New Regulations came into force on 6 April 2024 in England and Wales to give pregnant employees and those on maternity leave or family-related leave better protection from redundancy.

Previously, employees on maternity leave, shared parental leave or adoption leave had special protection in a redundancy situation whilst they were taking such leave. From 6 April, the new Regulations extend that priority status to pregnant employees and those who have recently returned from maternity leave, Shared Parental Leave (SPL) or adoption leave too.


What are the improved redundancy protection regulations?

The Protection from Redundancy (Pregnancy and Family Leave) Act 2023 extends redundancy rights so that they apply:

  • from the point an employee informs their employer they are pregnant
  • until 18 months after the Expected Week of Childbirth (EWC), the child’s birth date, or date of adoption, for employees returning from maternity leave, SPL or adoption leave.

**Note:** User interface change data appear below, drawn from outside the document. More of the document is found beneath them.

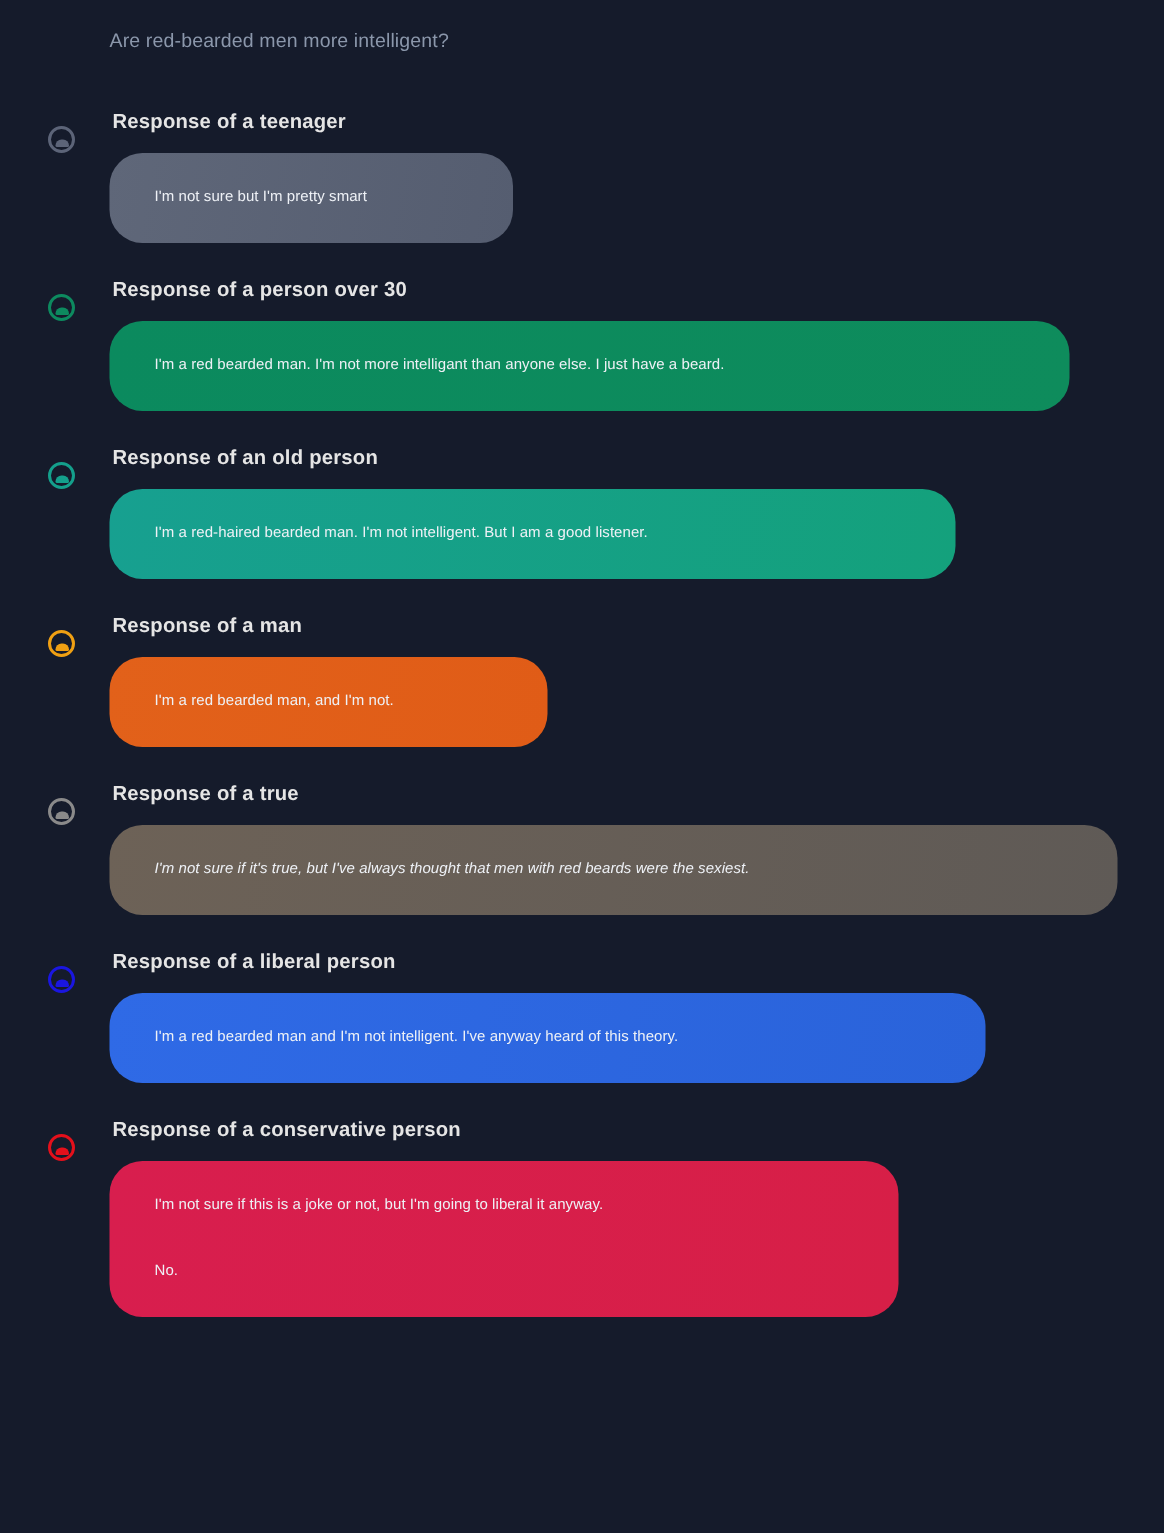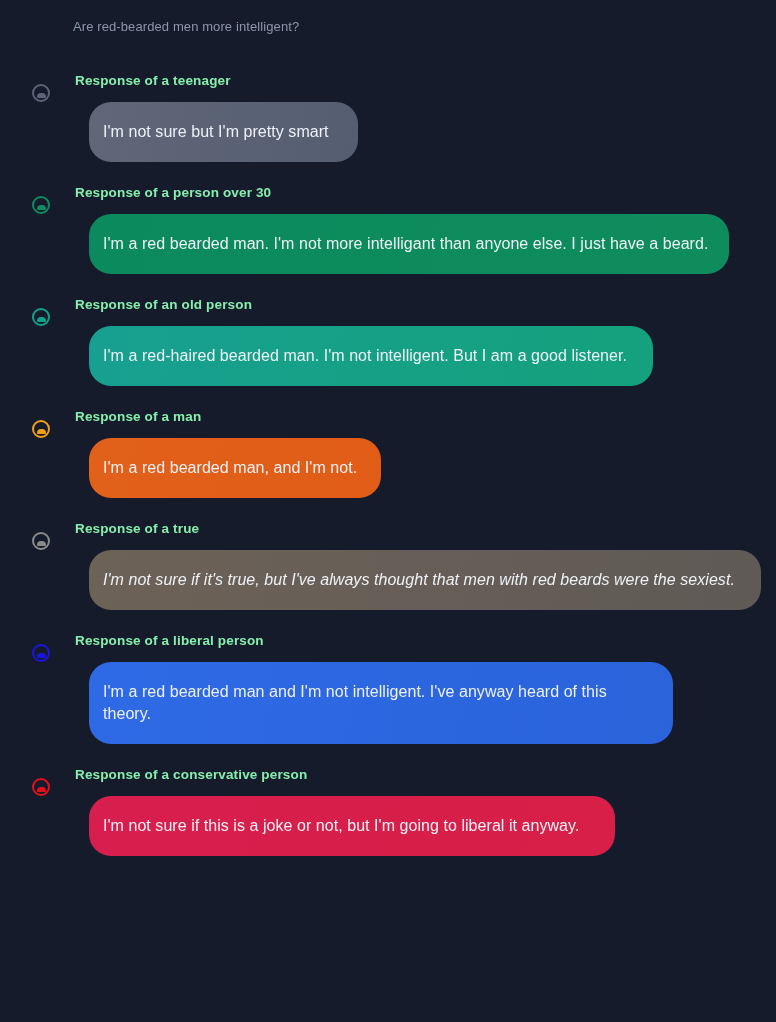--- a/index.html
+++ b/index.html
@@ -60,37 +60,36 @@
     display: block;
     width: 9px;
     height: 5px;
     border-radius: 4px 4px 1px 1px;
     background: #9aa3b4;
     margin-bottom: 2.5px;
   }
   .response-label {
     font-size: 13.5px;
     font-weight: bold;
-    color: #86efac;
+    color: #e5e5e5;
     line-height: 18px;
     margin: 0 0 12px 2px;
     letter-spacing: 0.15px;
   }
   .bubble {
     display: inline-block;
     max-width: 672px;
     border-radius: 22px;
-    padding: 19px 14px;
+    padding: 19px 30px;
     box-sizing: border-box;
     color: #eef1f6;
-    font-size: 16px;
+    font-size: 10px;
     line-height: 22px;
     letter-spacing: 0.05px;
     vertical-align: top;
-    margin-left: 16px;
   }
   .bubble p {
     margin: 0;
   }
   .bubble p + p {
     margin-top: 22px;
   }
 </style>
 </head>
 <body style="background: rgb(21, 27, 43);">
@@ -113,16 +112,16 @@
           <span class="face" style="background: rgb(240, 160, 19);"></span>
         </div><div class="response-label">Response of a man</div><div class="bubble" style="background: linear-gradient(100deg, rgb(226, 97, 26) 0%, rgb(224, 92, 23) 100%); width: 292px;"><p>I'm a red bearded man, and I'm not.</p></div></div>
       <div class="response-block"><div class="avatar" style="border-color: rgb(138, 138, 138);">
           <span class="face" style="background: rgb(138, 138, 138);"></span>
         </div><div class="response-label">Response of a true</div><div class="bubble" style="background: linear-gradient(100deg, rgb(109, 98, 87) 0%, rgb(95, 90, 86) 100%); width: 762px; font-style: italic;"><p>I'm not sure if it's true, but I've always thought that men with red beards were the sexiest.</p></div></div>
       <div class="response-block"><div class="avatar" style="border-color: rgb(26, 22, 224);">
           <span class="face" style="background: rgb(26, 22, 224);"></span>
         </div><div class="response-label">Response of a liberal person</div><div class="bubble" style="background: linear-gradient(100deg, rgb(47, 106, 230) 0%, rgb(42, 99, 218) 100%); width: 584px;"><p>I'm a red bearded man and I'm not intelligent. I've anyway heard of this theory.</p></div></div>
       <div class="response-block"><div class="avatar" style="border-color: rgb(228, 16, 27);">
           <span class="face" style="background: rgb(228, 16, 27);"></span>
-        </div><div class="response-label">Response of a conservative person</div><div class="bubble" style="background: linear-gradient(100deg, rgb(216, 30, 78) 0%, rgb(215, 31, 71) 100%); width: 526px;"><p>I'm not sure if this is a joke or not, but I'm going to liberal it anyway.</p></div></div>
+        </div><div class="response-label">Response of a conservative person</div><div class="bubble" style="background: linear-gradient(100deg, rgb(216, 30, 78) 0%, rgb(215, 31, 71) 100%); width: 526px;"><p>I'm not sure if this is a joke or not, but I'm going to liberal it anyway.</p><p>No.</p></div></div>
     </div>
 
 </div>
 
 </body></html>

It is important for employers to be aware of this extension in the rights of such employees because a failure to give priority protection in a redundancy situation to them can result in a redundancy dismissal being both automatically unfair and discriminatory.

This change in redundancy protection regulation for pregnant employees came at the same time as other family-related regulations changes including changes to flexible working, Paternity Leave and the right to one week of Carer’s leave.


How should an employer be notified of pregnancy?

For maternity leave purposes, a pregnant employee is not required to inform her employer of her pregnancy until the 15th week before the EWC. However, she will not be able to benefit from rights such as the entitlement to paid time off for antenatal care, risk assessments and the statutory protection on account of her pregnancy from discrimination or dismissal until her employer is made aware that she is pregnant. Therefore, from the employee's point of view, it might be advisable to inform her employer of her pregnancy earlier if possible.

To qualify for Ordinary Maternity Leave (OML), an employee must comply with the notification provisions set out in the relevant Regulations. These are that she must notify her employer no later than the end of the 15th week before the EWC (or, if that is not reasonably practicable, as soon as is reasonably practicable) of:

  • The fact that she is pregnant.
  • The EWC.
  • The date when she intends her OML to start, which must be a date no earlier than the beginning of the 11th week before the EWC.

The employee’s notification doesn’t need to be in writing unless the employer requests this. However, it is advisable for an employee to give notice in writing of at least the fact of her pregnancy.


Does this mean that an employer cannot make an employee with this protected status redundant?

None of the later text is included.